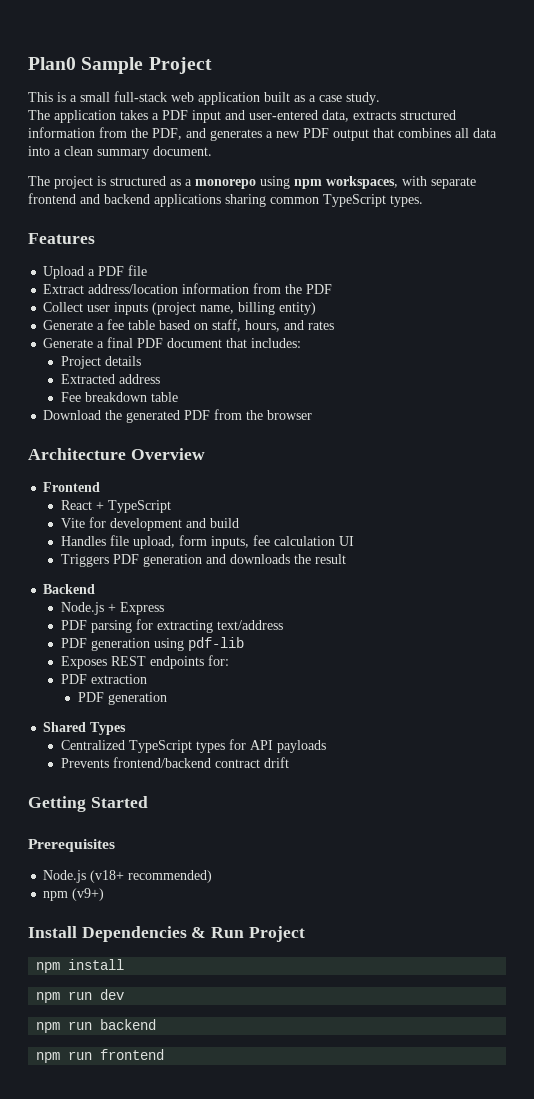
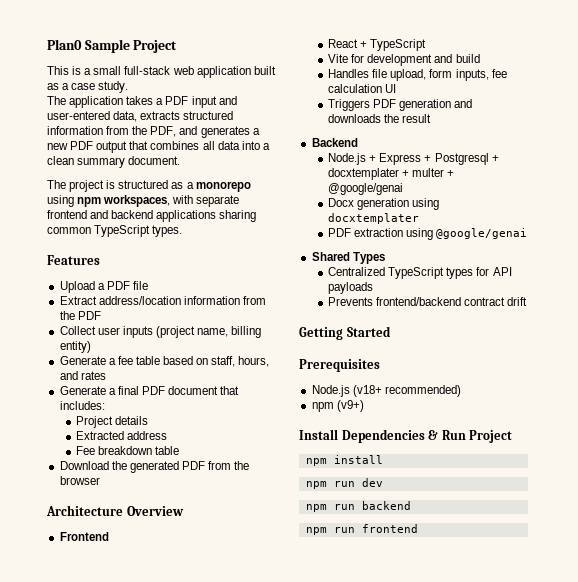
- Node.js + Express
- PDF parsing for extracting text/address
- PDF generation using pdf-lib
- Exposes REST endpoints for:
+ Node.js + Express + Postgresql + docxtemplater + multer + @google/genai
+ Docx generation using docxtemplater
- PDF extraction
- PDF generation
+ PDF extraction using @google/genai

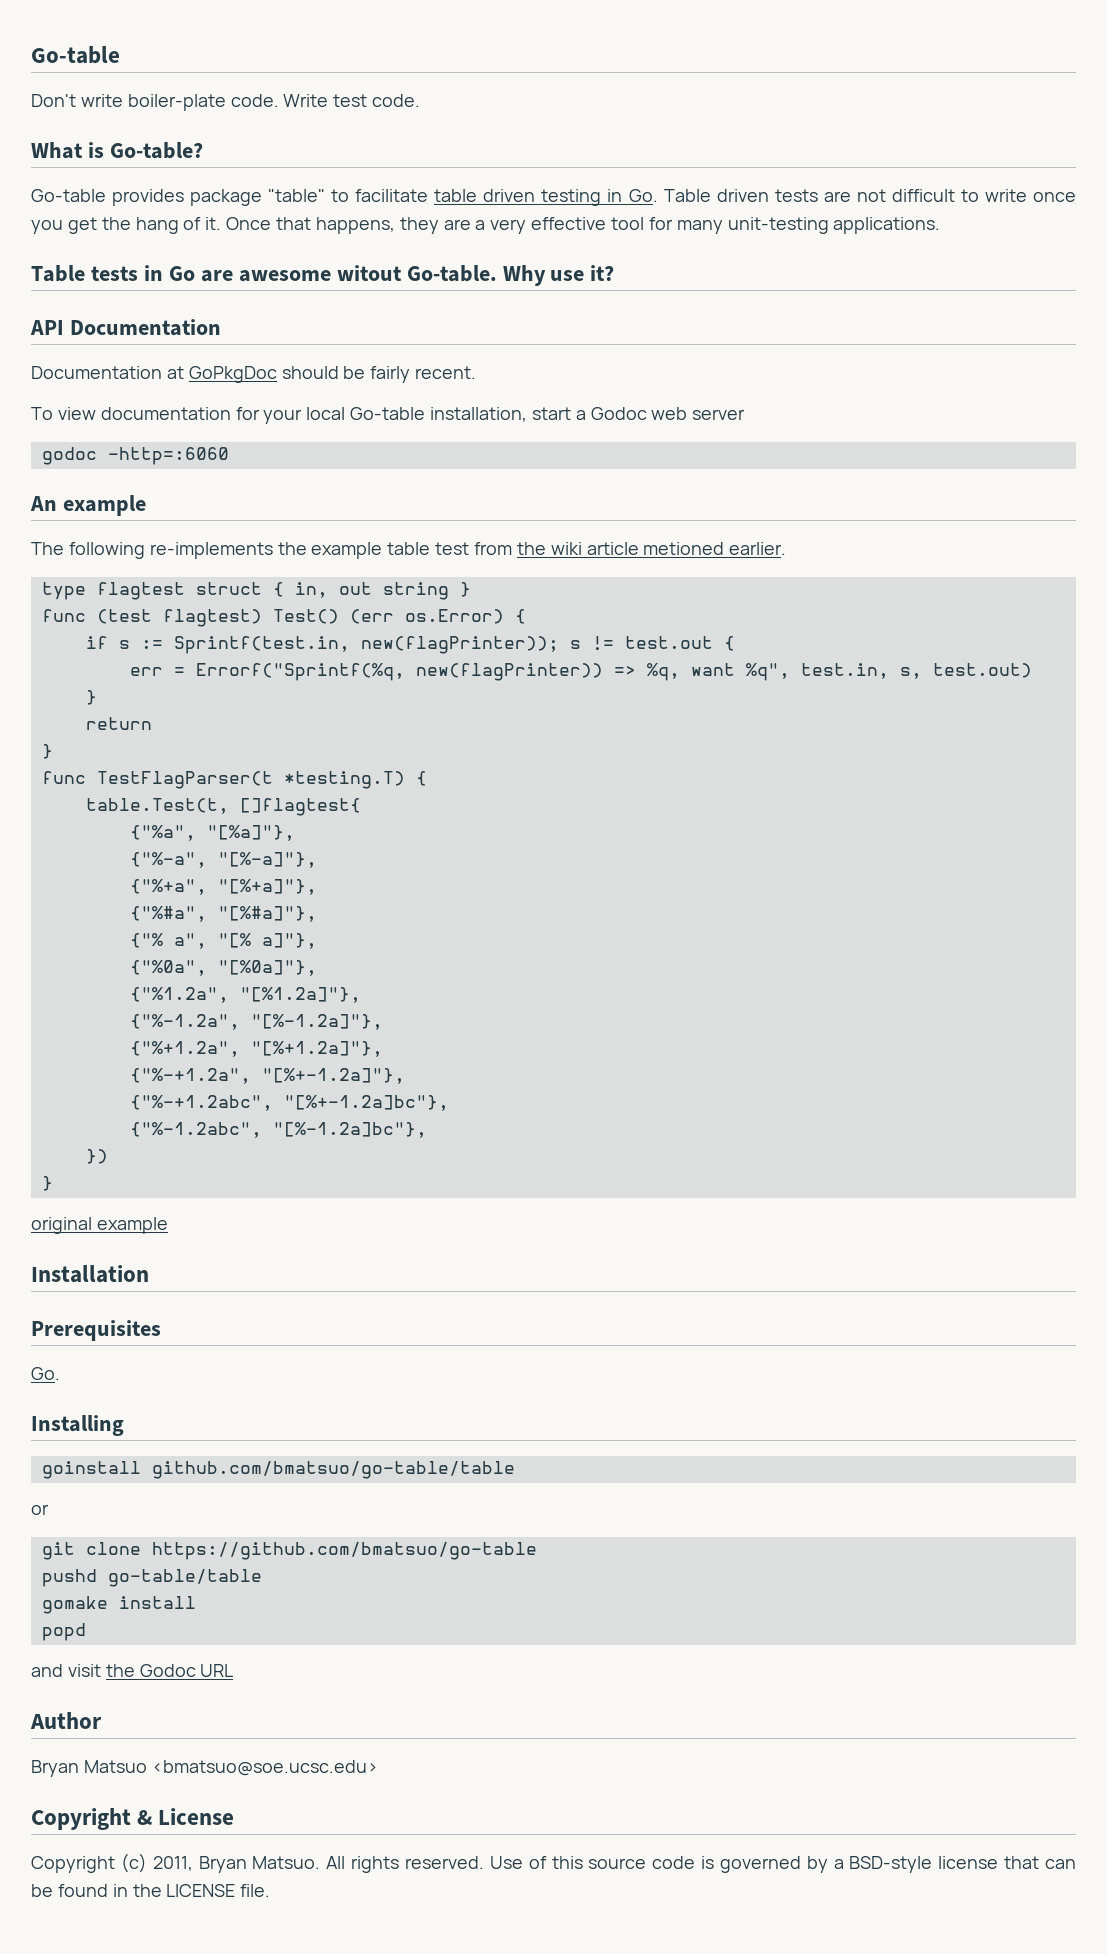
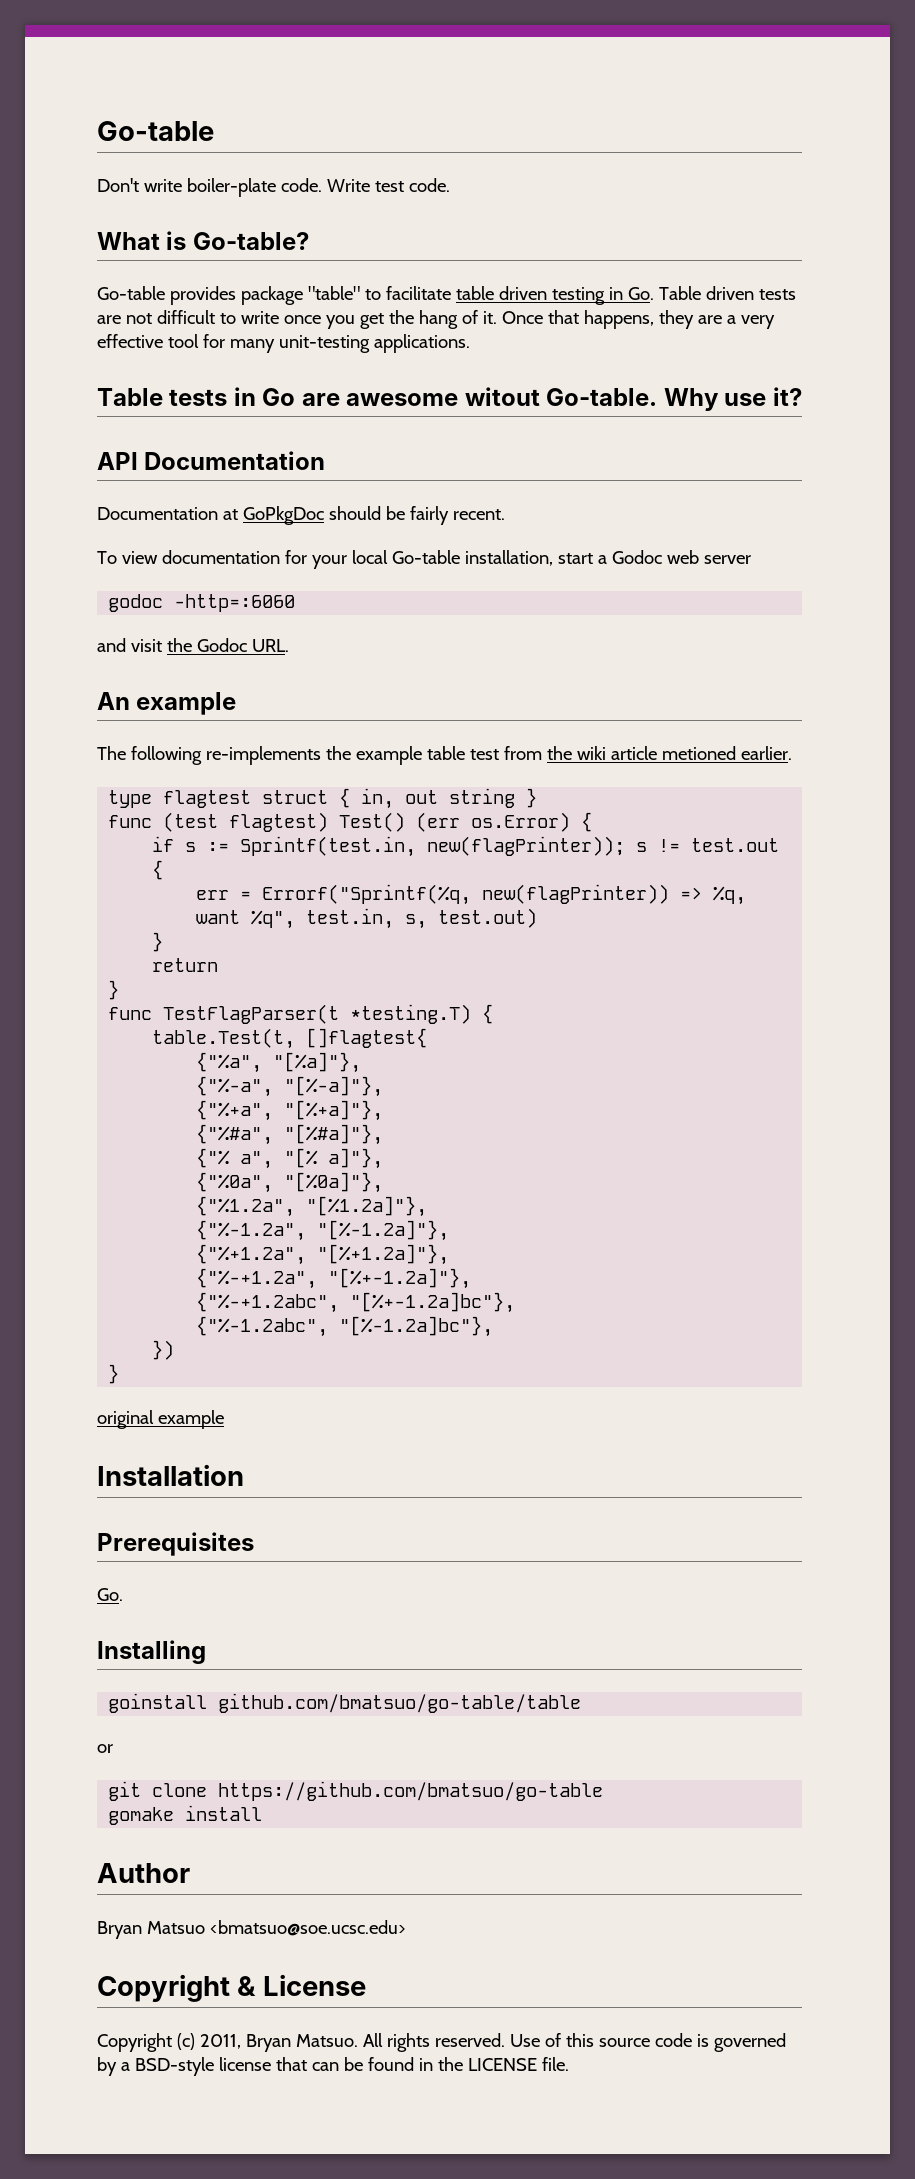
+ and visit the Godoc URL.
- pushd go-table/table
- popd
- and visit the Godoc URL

● TO DO: Make an exact copy of the listing. Do not carry over its pictures.

● RESPONSE TO THIS EXERCISE:
- Node.js + Express
- PDF parsing for extracting text/address
- PDF generation using pdf-lib
- Exposes REST endpoints for:
+ Node.js + Express + Postgresql + docxtemplater + multer + @google/genai
+ Docx generation using docxtemplater
- PDF extraction
- PDF generation
+ PDF extraction using @google/genai

+ and visit the Godoc URL.
- pushd go-table/table
- popd
- and visit the Godoc URL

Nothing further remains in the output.